I don't know what your feature is. But any decent web dev today has to think of multiple angles that are not present in non-frontend development

- Responsiveness

- Browser support

- Accessibility

- Internationalization

That is in addition to testing, error logging, analytics, etc. We haven't even gone to the business logic yet.

Many people underestimate how much work a good web app entails

2 comments

Yeah I'm also laughing.

The senior engineer could have just as easily wrote worse code.

Just some weird obscure Javascript floating around editing the DOM directly causing untraceable errors in the future.

React helps with lots of things;

- Testability

- Readability

- Less side effects

- Documentation

- Rendering

- Error Protection

I could rattle on forever, might be time to write a blog post, gets a bit tiring reading the HN users who think we've just made the frontend complex for fun.

Frontend development is HARD, factors include;

- Plethora of device models/sizes

- Latency / Async / Fetching (data)

- Rendering speeds based off how you coded it

- State Management / Cache Freshness / LocalStorage

- Server Side Rendering

- Code Bundling (js and css)

- Design / Transitions / UX / UI

etc

Now why is all this important? Because to be a competitive app, it simply has to be sexy and slick.
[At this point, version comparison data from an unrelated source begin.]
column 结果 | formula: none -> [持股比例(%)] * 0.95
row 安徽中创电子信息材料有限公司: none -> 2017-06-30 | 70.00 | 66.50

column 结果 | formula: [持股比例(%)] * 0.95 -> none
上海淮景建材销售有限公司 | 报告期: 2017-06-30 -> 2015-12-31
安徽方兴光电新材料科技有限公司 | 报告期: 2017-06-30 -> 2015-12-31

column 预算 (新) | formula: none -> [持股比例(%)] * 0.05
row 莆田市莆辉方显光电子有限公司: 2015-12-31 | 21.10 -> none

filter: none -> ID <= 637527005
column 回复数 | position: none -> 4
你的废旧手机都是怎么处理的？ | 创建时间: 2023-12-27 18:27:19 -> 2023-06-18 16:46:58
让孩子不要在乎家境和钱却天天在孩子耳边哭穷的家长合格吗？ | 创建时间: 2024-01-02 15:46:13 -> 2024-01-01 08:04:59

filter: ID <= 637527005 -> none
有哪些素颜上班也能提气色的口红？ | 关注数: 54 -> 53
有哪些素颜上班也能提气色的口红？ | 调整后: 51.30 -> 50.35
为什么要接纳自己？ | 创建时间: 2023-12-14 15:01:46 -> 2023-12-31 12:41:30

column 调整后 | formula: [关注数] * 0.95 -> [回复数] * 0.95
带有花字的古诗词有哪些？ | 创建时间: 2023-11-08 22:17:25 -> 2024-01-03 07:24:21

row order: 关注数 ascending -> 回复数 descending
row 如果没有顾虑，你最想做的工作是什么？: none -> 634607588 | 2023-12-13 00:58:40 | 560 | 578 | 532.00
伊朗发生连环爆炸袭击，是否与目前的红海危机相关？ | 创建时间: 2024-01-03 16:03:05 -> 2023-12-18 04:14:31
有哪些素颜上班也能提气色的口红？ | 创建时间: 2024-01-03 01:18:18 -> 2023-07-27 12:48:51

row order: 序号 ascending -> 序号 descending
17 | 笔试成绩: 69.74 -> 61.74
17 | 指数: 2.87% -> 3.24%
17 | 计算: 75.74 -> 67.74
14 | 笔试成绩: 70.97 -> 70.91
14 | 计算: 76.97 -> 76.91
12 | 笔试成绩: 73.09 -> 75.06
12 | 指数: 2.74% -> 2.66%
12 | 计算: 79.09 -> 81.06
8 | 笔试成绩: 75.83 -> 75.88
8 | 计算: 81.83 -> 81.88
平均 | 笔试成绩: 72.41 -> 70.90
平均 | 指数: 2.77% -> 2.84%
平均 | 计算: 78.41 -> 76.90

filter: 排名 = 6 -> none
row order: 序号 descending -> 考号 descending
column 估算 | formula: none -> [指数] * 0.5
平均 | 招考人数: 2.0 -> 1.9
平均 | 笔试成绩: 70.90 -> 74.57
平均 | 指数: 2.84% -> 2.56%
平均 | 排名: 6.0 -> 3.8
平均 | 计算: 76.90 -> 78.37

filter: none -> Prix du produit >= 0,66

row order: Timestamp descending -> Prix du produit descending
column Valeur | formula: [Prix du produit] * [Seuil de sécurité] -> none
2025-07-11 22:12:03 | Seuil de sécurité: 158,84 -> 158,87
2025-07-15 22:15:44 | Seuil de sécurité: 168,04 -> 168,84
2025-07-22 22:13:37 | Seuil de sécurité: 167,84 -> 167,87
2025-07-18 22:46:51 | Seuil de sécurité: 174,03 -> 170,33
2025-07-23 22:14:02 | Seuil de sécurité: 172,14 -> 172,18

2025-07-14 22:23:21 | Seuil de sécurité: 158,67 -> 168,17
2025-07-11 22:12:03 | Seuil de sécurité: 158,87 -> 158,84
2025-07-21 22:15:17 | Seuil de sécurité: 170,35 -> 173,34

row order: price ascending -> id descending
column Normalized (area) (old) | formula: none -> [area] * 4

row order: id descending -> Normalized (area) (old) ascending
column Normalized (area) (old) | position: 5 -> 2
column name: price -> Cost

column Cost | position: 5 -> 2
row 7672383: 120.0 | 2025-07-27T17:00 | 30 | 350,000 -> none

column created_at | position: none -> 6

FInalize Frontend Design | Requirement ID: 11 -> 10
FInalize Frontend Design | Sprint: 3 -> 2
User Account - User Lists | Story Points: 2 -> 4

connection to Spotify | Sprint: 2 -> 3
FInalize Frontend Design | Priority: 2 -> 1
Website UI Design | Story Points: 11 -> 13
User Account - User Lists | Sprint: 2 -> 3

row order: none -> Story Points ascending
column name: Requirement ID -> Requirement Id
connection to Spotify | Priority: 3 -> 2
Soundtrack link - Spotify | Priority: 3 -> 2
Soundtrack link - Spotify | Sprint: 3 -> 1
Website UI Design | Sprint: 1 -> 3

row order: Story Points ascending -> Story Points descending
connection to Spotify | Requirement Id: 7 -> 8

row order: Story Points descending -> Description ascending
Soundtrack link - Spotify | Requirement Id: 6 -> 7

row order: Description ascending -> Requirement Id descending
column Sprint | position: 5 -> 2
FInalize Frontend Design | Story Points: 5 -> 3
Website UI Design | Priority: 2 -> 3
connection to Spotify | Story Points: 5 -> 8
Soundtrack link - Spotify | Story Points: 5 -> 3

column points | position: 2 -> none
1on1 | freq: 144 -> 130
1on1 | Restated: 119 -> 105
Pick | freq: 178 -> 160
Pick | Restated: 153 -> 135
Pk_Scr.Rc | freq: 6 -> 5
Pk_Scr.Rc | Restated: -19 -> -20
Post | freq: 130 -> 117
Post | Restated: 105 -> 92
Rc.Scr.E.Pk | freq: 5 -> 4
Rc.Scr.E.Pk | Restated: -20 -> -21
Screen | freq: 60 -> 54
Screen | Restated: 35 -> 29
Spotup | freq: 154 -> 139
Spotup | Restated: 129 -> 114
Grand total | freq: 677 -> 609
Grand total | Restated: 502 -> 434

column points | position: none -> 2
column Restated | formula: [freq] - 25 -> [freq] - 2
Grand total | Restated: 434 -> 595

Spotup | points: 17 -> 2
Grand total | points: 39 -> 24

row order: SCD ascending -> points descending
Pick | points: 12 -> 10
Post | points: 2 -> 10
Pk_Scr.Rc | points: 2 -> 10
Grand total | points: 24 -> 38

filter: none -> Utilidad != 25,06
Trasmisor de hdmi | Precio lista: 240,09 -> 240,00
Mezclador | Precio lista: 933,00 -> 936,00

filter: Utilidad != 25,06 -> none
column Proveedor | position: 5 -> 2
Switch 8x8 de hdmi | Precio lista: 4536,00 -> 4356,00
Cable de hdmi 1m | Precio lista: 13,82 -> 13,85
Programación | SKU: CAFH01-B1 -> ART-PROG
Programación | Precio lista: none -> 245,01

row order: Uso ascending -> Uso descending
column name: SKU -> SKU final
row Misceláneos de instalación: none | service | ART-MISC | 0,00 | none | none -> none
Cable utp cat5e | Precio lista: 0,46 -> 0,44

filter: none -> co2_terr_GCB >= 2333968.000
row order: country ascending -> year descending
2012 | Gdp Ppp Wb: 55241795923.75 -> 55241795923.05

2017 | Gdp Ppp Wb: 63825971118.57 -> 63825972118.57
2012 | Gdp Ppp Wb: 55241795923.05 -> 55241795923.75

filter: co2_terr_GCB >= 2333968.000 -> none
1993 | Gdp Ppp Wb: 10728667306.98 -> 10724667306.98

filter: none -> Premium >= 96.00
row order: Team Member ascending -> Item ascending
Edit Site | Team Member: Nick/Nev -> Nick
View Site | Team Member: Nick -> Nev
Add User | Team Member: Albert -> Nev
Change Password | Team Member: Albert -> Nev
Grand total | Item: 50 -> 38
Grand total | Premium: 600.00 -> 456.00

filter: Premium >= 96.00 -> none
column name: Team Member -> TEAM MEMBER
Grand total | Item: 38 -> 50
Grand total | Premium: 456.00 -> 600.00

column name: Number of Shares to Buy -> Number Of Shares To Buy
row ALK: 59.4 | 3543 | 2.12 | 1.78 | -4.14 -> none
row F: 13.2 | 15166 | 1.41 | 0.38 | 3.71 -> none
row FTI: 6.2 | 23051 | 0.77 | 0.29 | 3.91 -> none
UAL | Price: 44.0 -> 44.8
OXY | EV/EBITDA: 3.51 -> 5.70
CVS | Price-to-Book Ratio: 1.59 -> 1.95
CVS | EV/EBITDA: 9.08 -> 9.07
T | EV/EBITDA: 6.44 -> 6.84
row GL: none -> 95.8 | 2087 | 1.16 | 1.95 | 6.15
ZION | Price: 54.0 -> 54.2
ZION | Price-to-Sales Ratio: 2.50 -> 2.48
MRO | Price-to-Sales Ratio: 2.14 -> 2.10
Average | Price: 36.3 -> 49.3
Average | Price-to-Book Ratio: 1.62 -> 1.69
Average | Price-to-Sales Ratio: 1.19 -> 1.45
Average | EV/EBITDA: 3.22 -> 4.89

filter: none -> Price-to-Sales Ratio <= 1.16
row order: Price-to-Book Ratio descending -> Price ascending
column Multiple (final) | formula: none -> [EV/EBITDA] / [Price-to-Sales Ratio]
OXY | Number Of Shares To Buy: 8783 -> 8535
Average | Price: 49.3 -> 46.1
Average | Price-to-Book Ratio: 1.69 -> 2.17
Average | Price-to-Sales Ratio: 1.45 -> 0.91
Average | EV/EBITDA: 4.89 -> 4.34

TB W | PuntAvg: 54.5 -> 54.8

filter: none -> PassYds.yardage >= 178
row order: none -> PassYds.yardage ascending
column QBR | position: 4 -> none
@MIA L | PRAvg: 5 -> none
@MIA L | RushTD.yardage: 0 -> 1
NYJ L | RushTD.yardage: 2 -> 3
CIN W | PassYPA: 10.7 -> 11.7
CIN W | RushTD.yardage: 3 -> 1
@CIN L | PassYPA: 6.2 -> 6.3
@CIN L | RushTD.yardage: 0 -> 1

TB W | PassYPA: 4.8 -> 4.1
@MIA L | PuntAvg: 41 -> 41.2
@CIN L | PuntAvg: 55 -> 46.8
If I could do that with one style tag and one script tag, I would.

1) CSS works great, and while it continues to incrementally improve, has been fairly stable since its introduction. What I meant about "solutions" that don't work well are things like React state which has gone from "not a thing" to "redux" to "redux is an antipattern" to "redux is moot because now graphql" which oh BTW means you now need a whole new API? Ok. That framework churn is because those problems are actually difficult, and to date there's no "one true way" that is pretty straightforward and covers 90% of cases pretty well. By contrast, things like "how to set up a webserver that handles HTTP requests" are easier and already well-solved in every serious language, and thus not so subject to the same degree of churn.

2) All those concerns were present in the project I worked with said developer on, and were easy to handle with the basic tools of the browser.